Children playing at Federation Farm
Federation Farm was seen as an ideal place for children to gain weight and build up their health. Situated on the outskirts of the city, there was plenty of open space and fresh air. Skinny, pale children would be kept at the farm fulltime from as little as a month to up to two years until they were robust and healthy. Physicians examined the children when they first arrived and continued treating them throughout their stay. Parents were allowed to visit on weekends but otherwise the children were under the full charge of the matron. Most of their time was spent outdoors, playing and helping in the garden or with the chickens. A teacher appointed by the Elmira City School District came daily to teach lessons on the porch.

A class on the porch
When the farm first opened in 1917, it could accommodate 12 children. Before any of them arrived, the public was invited to tour the home. It was reported that the children would enjoy the most modern conveniences including electric lights, a water heater, and a hot air furnace. The bedrooms on the first floor for the girls and second floor for the boys were all prettily decorated with blue checkered blankets on the beds. There were also sleeping porches. They were sure to benefit from the wholesome environment and five healthy meals a day.

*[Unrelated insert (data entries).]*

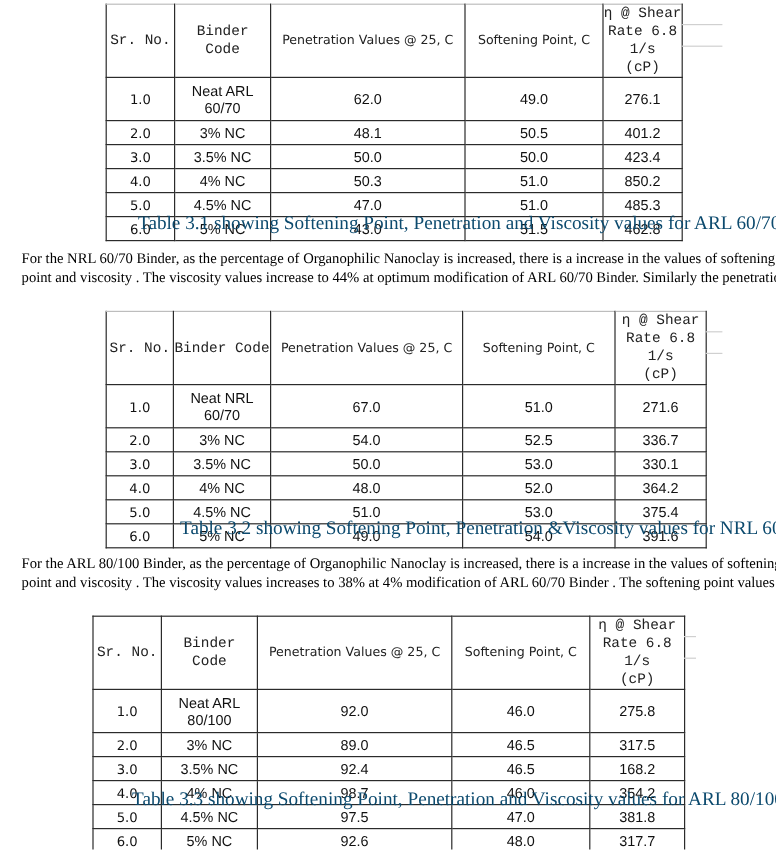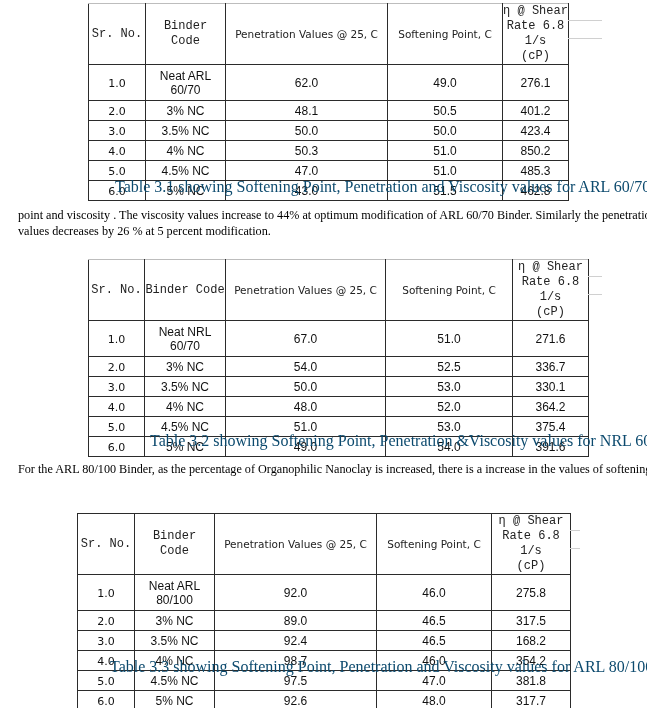--- a/index.html
+++ b/index.html
@@ -83,22 +83,22 @@
     <td>51.5</td>
     <td>462.8</td>
   </tr>
 </tbody>
   </table>
 <div class="ext" style="left:568px; top:20px; width:34px;"></div>
 <div class="ext" style="left:568px; top:38px; width:34px;"></div>
 <div class="caption" style="left:115px; top:178px;">Table 3.1 showing Softening Point, Penetration and Viscosity values for ARL 60/70 binder</div>
 
 <div class="para" style="top:208px;">
+  <span class="line">For the NRL 60/70 Binder, as the percentage of Organophilic Nanoclay is increased, there is a increase in the values of softening</span>
   <span class="line">point and viscosity . The viscosity values increase to 44% at optimum modification of ARL 60/70 Binder. Similarly the penetration</span>
-  <span class="line">values decreases by 26 % at 5 percent modification.</span>
 </div>
 
 <table class="tbl" style="left:88px; top:259px; width:500px;">
   <colgroup>
       <col style="width:56px">
       <col style="width:81px">
       <col style="width:160px">
       <col style="width:127px">
       <col style="width:76px">
     </colgroup>
@@ -157,20 +157,21 @@
     <td>391.6</td>
   </tr>
 </tbody>
   </table>
 <div class="ext" style="left:588px; top:276px; width:14px;"></div>
 <div class="ext" style="left:588px; top:294px; width:14px;"></div>
 <div class="caption" style="left:118px; top:432px;margin-left:32px;">Table 3.2 showing Softening Point, Penetration &amp;Viscosity values for NRL 60/70 binder</div>
 
 <div class="para" style="top:462px;">
   <span class="line">For the ARL 80/100 Binder, as the percentage of Organophilic Nanoclay is increased, there is a increase in the values of softening</span>
+  <span class="line">point and viscosity . The viscosity values increases to 38% at 4% modification of ARL 60/70 Binder . The softening point values</span>
 </div>
 
 <table class="tbl" style="left:77px; top:513px; width:493px;">
   <colgroup>
       <col style="width:57px">
       <col style="width:80px">
       <col style="width:162px">
       <col style="width:115px">
       <col style="width:79px">
     </colgroup>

Children helping in the garden
The Federation Farm operated entirely on donations – both money and materials. Toys, books, ice skates, canned fruit and vegetables, and even the beds that the children slept in were all donated. Proceeds from the sale of Christmas seals by the Red Cross went to keeping the farm operating and donations from private individuals and organizations were solicited to meet deficits.

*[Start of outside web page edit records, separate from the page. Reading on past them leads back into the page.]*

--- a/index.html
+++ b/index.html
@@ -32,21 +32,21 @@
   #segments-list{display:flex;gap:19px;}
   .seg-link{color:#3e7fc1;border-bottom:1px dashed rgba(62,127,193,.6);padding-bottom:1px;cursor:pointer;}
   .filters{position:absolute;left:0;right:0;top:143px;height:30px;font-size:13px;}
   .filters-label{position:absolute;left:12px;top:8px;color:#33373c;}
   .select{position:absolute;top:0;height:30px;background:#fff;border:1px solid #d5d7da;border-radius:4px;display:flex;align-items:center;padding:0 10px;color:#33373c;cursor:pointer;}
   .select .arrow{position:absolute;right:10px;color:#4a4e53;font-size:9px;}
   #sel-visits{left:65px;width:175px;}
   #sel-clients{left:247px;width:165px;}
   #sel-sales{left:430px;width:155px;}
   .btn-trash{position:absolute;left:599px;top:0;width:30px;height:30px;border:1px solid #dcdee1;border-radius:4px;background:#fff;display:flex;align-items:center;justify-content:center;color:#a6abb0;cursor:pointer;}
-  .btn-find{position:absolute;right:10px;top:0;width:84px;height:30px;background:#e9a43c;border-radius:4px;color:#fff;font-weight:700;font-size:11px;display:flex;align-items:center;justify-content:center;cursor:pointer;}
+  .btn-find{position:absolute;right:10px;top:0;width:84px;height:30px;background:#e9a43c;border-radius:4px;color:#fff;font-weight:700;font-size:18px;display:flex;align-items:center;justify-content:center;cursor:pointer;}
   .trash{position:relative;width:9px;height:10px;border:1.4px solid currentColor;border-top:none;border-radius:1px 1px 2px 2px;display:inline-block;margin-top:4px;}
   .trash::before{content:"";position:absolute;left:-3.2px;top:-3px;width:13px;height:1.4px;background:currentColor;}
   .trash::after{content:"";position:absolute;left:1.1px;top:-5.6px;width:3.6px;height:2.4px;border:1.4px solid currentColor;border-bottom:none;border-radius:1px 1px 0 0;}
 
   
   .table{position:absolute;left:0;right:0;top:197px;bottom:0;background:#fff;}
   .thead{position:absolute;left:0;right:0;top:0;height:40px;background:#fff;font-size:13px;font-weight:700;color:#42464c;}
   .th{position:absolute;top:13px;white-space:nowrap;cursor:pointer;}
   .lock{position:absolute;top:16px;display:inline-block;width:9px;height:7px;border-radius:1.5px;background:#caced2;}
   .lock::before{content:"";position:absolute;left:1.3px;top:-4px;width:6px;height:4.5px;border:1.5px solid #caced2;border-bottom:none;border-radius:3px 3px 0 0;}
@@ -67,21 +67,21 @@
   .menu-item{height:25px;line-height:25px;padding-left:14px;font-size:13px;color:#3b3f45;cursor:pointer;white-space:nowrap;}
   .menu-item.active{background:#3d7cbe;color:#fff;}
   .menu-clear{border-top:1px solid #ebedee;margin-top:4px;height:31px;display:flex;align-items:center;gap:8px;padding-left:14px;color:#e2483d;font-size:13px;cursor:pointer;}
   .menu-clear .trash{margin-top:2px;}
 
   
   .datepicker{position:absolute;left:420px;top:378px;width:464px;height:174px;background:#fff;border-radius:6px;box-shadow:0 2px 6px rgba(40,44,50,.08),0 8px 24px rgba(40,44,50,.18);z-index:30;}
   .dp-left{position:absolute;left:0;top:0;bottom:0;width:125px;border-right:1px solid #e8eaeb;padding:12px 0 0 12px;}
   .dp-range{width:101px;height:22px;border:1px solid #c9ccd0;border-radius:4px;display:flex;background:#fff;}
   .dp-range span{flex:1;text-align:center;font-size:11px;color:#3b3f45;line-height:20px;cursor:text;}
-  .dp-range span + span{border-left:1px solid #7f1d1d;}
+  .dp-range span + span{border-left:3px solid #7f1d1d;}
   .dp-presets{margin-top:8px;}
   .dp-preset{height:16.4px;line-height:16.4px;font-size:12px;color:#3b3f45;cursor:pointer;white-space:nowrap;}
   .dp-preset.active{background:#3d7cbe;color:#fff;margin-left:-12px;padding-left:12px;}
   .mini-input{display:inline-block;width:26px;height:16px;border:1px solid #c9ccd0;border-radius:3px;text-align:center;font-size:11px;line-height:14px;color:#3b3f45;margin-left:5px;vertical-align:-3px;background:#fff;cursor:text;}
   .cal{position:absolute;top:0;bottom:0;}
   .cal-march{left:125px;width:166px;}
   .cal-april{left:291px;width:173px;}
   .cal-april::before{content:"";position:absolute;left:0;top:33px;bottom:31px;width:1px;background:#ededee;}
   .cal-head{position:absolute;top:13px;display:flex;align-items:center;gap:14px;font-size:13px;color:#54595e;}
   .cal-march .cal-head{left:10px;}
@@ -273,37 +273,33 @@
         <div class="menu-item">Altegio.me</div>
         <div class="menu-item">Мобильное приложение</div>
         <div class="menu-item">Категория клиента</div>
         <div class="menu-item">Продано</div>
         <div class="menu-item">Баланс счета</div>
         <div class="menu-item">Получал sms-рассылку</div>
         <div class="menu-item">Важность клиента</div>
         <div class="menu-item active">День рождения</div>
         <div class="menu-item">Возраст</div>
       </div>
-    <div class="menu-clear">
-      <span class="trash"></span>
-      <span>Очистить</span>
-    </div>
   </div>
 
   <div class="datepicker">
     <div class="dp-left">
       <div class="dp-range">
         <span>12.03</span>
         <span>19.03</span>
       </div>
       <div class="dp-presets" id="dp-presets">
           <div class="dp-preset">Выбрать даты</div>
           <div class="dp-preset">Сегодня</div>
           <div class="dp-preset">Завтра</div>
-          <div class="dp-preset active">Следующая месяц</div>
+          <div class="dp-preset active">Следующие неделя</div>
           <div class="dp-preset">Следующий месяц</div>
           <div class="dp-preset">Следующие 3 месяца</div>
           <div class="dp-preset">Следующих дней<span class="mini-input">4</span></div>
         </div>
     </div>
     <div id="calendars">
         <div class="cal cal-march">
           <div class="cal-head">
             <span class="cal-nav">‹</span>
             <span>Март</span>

The Odd Fellows and Rebekahs held
fundraisers to help support Federation
Farm throughout the 1920s
While many people contributed to keep the farm open, it perpetually struggled to find funding. It was close to shutting down in 1919 before New York State Governor Alfred E. Smith helped push the sale of Christmas Seals, its main source of revenue. In 1927, the Exchange Club in Elmira held an emergency vote and decided to finance the farm to keep it from closing due to lack of funds. Later that year, the Chemung County Board of Supervisors voted to take over management. With the county in control, tax dollars were then used to fund operations and maintenance. The farm became known as the Chemung County Preventorium and was placed under the same management as the Chemung County Sanatorium.

By 1940, the number of children being treated at the farm had dropped significantly. Over the years, hundreds of children had been treated there. In 1926 alone, 49 children had been in residence and 143 medical treatments and operations of various kinds were provided. In his statement to the Board of Supervisors in November of that year, Dr. Arthur W. Booth reported that only eight patients remained on the farm. With reluctance, he recommended that the Preventorium discontinue its activities and he submitted no budget for the next year. Parents took the last children home after a Christmas party on December 18, 1940. In 1943, the building was razed and the property became part of the federal housing project that was built to accommodate workers in the local wartime defense industries.